>>>
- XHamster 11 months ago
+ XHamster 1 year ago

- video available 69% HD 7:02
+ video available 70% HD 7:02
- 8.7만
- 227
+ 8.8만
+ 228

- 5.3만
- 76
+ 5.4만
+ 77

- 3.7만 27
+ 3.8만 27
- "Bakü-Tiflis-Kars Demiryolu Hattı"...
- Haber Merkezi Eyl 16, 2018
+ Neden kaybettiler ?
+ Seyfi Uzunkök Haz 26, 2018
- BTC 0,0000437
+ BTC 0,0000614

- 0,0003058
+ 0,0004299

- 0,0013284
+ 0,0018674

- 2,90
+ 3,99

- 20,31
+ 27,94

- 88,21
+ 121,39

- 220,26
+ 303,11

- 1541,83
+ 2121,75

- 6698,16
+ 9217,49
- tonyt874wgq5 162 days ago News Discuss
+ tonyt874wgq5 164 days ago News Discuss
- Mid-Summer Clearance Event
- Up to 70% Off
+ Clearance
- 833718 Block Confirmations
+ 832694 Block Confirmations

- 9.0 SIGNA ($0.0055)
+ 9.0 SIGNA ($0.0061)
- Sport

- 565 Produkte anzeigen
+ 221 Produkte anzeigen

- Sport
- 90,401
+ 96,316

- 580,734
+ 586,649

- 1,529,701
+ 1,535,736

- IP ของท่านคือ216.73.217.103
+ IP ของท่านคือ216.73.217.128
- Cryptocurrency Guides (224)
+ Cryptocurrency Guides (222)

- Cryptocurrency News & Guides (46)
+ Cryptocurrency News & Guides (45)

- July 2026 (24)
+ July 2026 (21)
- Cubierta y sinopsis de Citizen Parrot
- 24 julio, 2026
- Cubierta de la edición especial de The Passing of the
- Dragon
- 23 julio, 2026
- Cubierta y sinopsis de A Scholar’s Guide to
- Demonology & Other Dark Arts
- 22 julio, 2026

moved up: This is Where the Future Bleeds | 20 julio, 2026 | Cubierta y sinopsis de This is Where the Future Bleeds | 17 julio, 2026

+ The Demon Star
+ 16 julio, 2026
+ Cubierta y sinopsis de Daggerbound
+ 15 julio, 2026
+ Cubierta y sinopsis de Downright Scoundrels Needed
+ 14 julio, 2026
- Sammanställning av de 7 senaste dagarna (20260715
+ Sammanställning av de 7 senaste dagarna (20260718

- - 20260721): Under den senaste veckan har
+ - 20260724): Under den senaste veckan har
<<<
» Exercise directions
For this exercise, retype the entire listing exactly.

» Your solution
- XHamster 11 months ago
+ XHamster 1 year ago

- video available 69% HD 7:02
+ video available 70% HD 7:02
- 8.7만
- 227
+ 8.8만
+ 228

- 5.3만
- 76
+ 5.4만
+ 77

- 3.7만 27
+ 3.8만 27
- "Bakü-Tiflis-Kars Demiryolu Hattı"...
- Haber Merkezi Eyl 16, 2018
+ Neden kaybettiler ?
+ Seyfi Uzunkök Haz 26, 2018
- BTC 0,0000437
+ BTC 0,0000614

- 0,0003058
+ 0,0004299

- 0,0013284
+ 0,0018674

- 2,90
+ 3,99

- 20,31
+ 27,94

- 88,21
+ 121,39

- 220,26
+ 303,11

- 1541,83
+ 2121,75

- 6698,16
+ 9217,49
- tonyt874wgq5 162 days ago News Discuss
+ tonyt874wgq5 164 days ago News Discuss
- Mid-Summer Clearance Event
- Up to 70% Off
+ Clearance
- 833718 Block Confirmations
+ 832694 Block Confirmations

- 9.0 SIGNA ($0.0055)
+ 9.0 SIGNA ($0.0061)
- Sport

- 565 Produkte anzeigen
+ 221 Produkte anzeigen

- Sport
- 90,401
+ 96,316

- 580,734
+ 586,649

- 1,529,701
+ 1,535,736

- IP ของท่านคือ216.73.217.103
+ IP ของท่านคือ216.73.217.128
- Cryptocurrency Guides (224)
+ Cryptocurrency Guides (222)

- Cryptocurrency News & Guides (46)
+ Cryptocurrency News & Guides (45)

- July 2026 (24)
+ July 2026 (21)
- Cubierta y sinopsis de Citizen Parrot
- 24 julio, 2026
- Cubierta de la edición especial de The Passing of the
- Dragon
- 23 julio, 2026
- Cubierta y sinopsis de A Scholar’s Guide to
- Demonology & Other Dark Arts
- 22 julio, 2026

moved up: This is Where the Future Bleeds | 20 julio, 2026 | Cubierta y sinopsis de This is Where the Future Bleeds | 17 julio, 2026

+ The Demon Star
+ 16 julio, 2026
+ Cubierta y sinopsis de Daggerbound
+ 15 julio, 2026
+ Cubierta y sinopsis de Downright Scoundrels Needed
+ 14 julio, 2026
- Sammanställning av de 7 senaste dagarna (20260715
+ Sammanställning av de 7 senaste dagarna (20260718

- - 20260721): Under den senaste veckan har
+ - 20260724): Under den senaste veckan har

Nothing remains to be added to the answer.